Re: Probleme mit Röhrengleichrichtung
geschrieben von:
Harry (IP gespeichert)
Datum: 03. Juli 2007 18:04
Hallo.
Schön, das es einen neuen Interessierten der Röhrentechnik gibt.
Frage Nr. 1 Warum müssen es zwei GZ34 sein ??? Du weisst doch, das die mittlerweile schweineteuer sind.
Frage Nr. 2 Wer hat Dir überhaupt den Floh mit der Röhrengleichrichtung ins Ohr gesetzt ???
Zu 1: Röhrengleichrichtung hat man eher in Musikerverstärkern gefunden; die Industrie setzt seit den 50ern auf Halbleitergleichrichtung.
Richtig dicke Elaverstärker hatten zuerst Selen-Gleichrichter. Später wurden die durch Silizium-Zellen ersetzt, weil zuverlässiger.
Mein erster DICKER Selbstbauverstärker entstand Ende der 50er. Ich rüstete ihn von vorneherein mit Silizium-Dioden aus, die ich einem Lehrgesellen aus dem Kreuz geleiert hatte. Die wurden zusammen mit den Sieblelkos auf eine Makrolonplatte montiert. Makrolon war damals ein neuartiger Werkstoff, der in unserem Werk entwickelt worden war. Da geisterten in technischen Abteilungen Makrolon-Testplatten herum, von denen ich mir Eine gesaved hatte.
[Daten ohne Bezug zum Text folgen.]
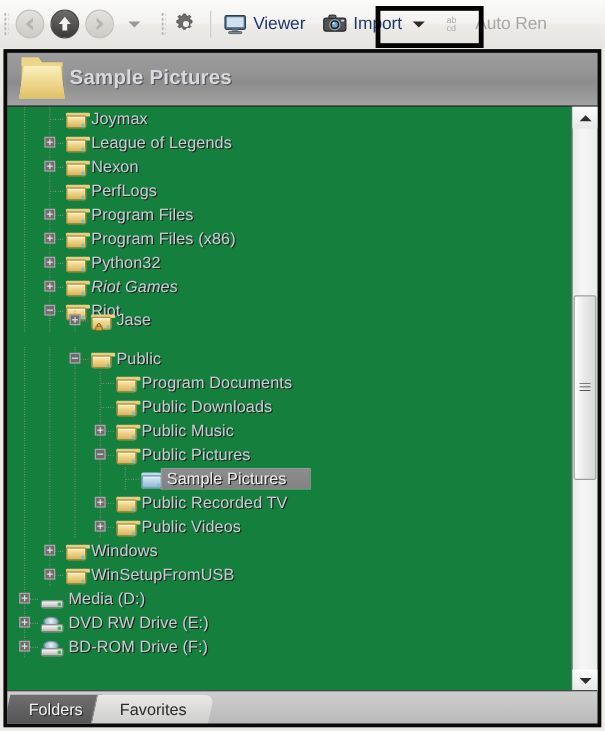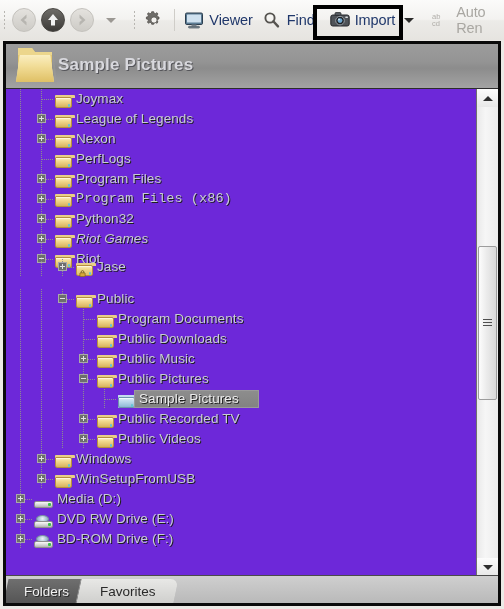--- a/index.html
+++ b/index.html
@@ -51,21 +51,21 @@
     background:linear-gradient(to bottom,#9c9c9c 0%,#949494 40%,#8c8c8c 55%,#a3a3a3 100%);
     border-bottom:1px solid #2d2d2d;
   }
   .hdr-title{
     position:absolute;left:52px;top:11px;font-size:17px;font-weight:bold;
     color:#d8d8dd;text-shadow:1px 1px 0 #55555a;letter-spacing:.2px;
   }
   .hdr-folder{position:absolute;left:8px;top:-2px;}
 
   
-  .treewrap{position:absolute;left:0;top:45px;right:0;bottom:27px;background:#6d28d9;overflow:hidden;}
+  .treewrap{position:absolute;left:0;top:45px;right:0;bottom:27px;background:#15803d;overflow:hidden;}
   .tree{position:absolute;left:0;top:0;right:22px;}
   .row{position:relative;height:20px;display:flex;align-items:center;white-space:nowrap;}
   .rlabel{font-size:13.5px;color:#c9cbd6;text-shadow:1px 1px 0 #1f1f1f;letter-spacing:.1px;}
   .row.sel .rlabel{color:#ececec;}
   .selbg{
     position:absolute;height:18px;top:1px;
     background:linear-gradient(to bottom,#8d8d8d,#828282);
     border:1px solid #9a9a9a;box-sizing:border-box;
   }
   .exp{
@@ -193,30 +193,20 @@
         <svg viewBox="0 0 22 20" width="22" height="20">
           <rect x="2.5" y="3" width="17" height="11.5" rx="1.3" fill="#5a7b93" stroke="#2c3e4e" stroke-width="1"></rect>
           <rect x="4" y="4.4" width="14" height="8.2" rx="0.6" fill="#cfe1ef"></rect>
           <rect x="8.5" y="14.5" width="5" height="2.2" fill="#7d8a93"></rect>
           <rect x="5.5" y="16.3" width="11" height="1.7" rx="0.8" fill="#7d8a93" stroke="#46525c" stroke-width="0.7"></rect>
         </svg>
       </span>
       <span class="tblabel">Viewer</span>
     </div>
 
-    <div class="tbitem">
-      <span class="iconbox">
-        <svg viewBox="0 0 22 20" width="22" height="20">
-          <circle cx="9" cy="8" r="4.6" fill="none" stroke="#55534f" stroke-width="1.9"></circle>
-          <circle cx="9" cy="8" r="3" fill="#f7f6f3" opacity=".6"></circle>
-          <path d="M12.3 11.3 L17 16.4" stroke="#55534f" stroke-width="2.4" stroke-linecap="round"></path>
-        </svg>
-      </span>
-      <span class="tblabel">Find</span>
-    </div>
 
     <div class="tbitem" style="margin-left:6px">
       <span class="iconbox">
         <svg viewBox="0 0 22 20" width="22" height="20">
           <rect x="1.8" y="5" width="18.4" height="11" rx="2" fill="#4f5358" stroke="#24272a" stroke-width="1"></rect>
           <rect x="6" y="2.6" width="6" height="2.8" rx="1" fill="#5a5f65" stroke="#24272a" stroke-width="0.8"></rect>
           <circle cx="11" cy="10.6" r="4.3" fill="#1f2327" stroke="#9aa1a8" stroke-width="1"></circle>
           <circle cx="11" cy="10.6" r="2.4" fill="#6fa7cf"></circle>
           <circle cx="10" cy="9.4" r="0.9" fill="#dff0fb"></circle>
           <rect x="16.3" y="6.4" width="2.6" height="1.6" rx="0.6" fill="#d9dde0"></rect>
@@ -295,21 +285,21 @@
               <span class="rlabel" style="position: absolute; left: 70px; top: 2px;">PerfLogs</span>
             </div>
             <div class="row" style="top: 80px; position: absolute; left: 0px; right: 0px;">
               <span class="vline" style="left: 14px;"></span>
               <span class="vline" style="left: 35px;"></span>
               <span class="hline" style="left: 36px; width: 11px; top: 10px;"></span>
               <span class="exp plus" style="left: 31px; top: 5px;"></span>
               <span style="position: absolute; left: 49px; top: 3px;"><span class="fld"><span class="back"></span><span class="tab"></span><span class="front"></span><span class="pip"></span></span></span>
               <span class="rlabel" style="position: absolute; left: 70px; top: 2px;">Program Files</span>
             </div>
-            <div class="row" style="top: 100px; position: absolute; left: 0px; right: 0px; font-family: Liberation Mono, monospace;">
+            <div class="row" style="top: 100px; position: absolute; left: 0px; right: 0px;">
               <span class="vline" style="left: 14px;"></span>
               <span class="vline" style="left: 35px;"></span>
               <span class="hline" style="left: 36px; width: 11px; top: 10px;"></span>
               <span class="exp plus" style="left: 31px; top: 5px;"></span>
               <span style="position: absolute; left: 49px; top: 3px;"><span class="fld"><span class="back"></span><span class="tab"></span><span class="front"></span><span class="pip"></span></span></span>
               <span class="rlabel" style="position: absolute; left: 70px; top: 2px;">Program Files (x86)</span>
             </div>
             <div class="row" style="top: 120px; position: absolute; left: 0px; right: 0px;">
               <span class="vline" style="left: 14px;"></span>
               <span class="vline" style="left: 35px;"></span>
War im Gegensatz zu den roten PVC-Platten, die damals üblich waren, unkaputtbar !!! Und dazu ein hervorragender Isolator. Ich habe nie Störungen festgestellt, die man SI-Gleichrichtern nachsagt, wie Spikes etc. Und das OHNE Schutzschaltungen wie Snubber und sonstwas. Solche Schaltungen habe ich auch nie in Industrieverstärkern, sowie HiFi-Verstärkern vorgefunden.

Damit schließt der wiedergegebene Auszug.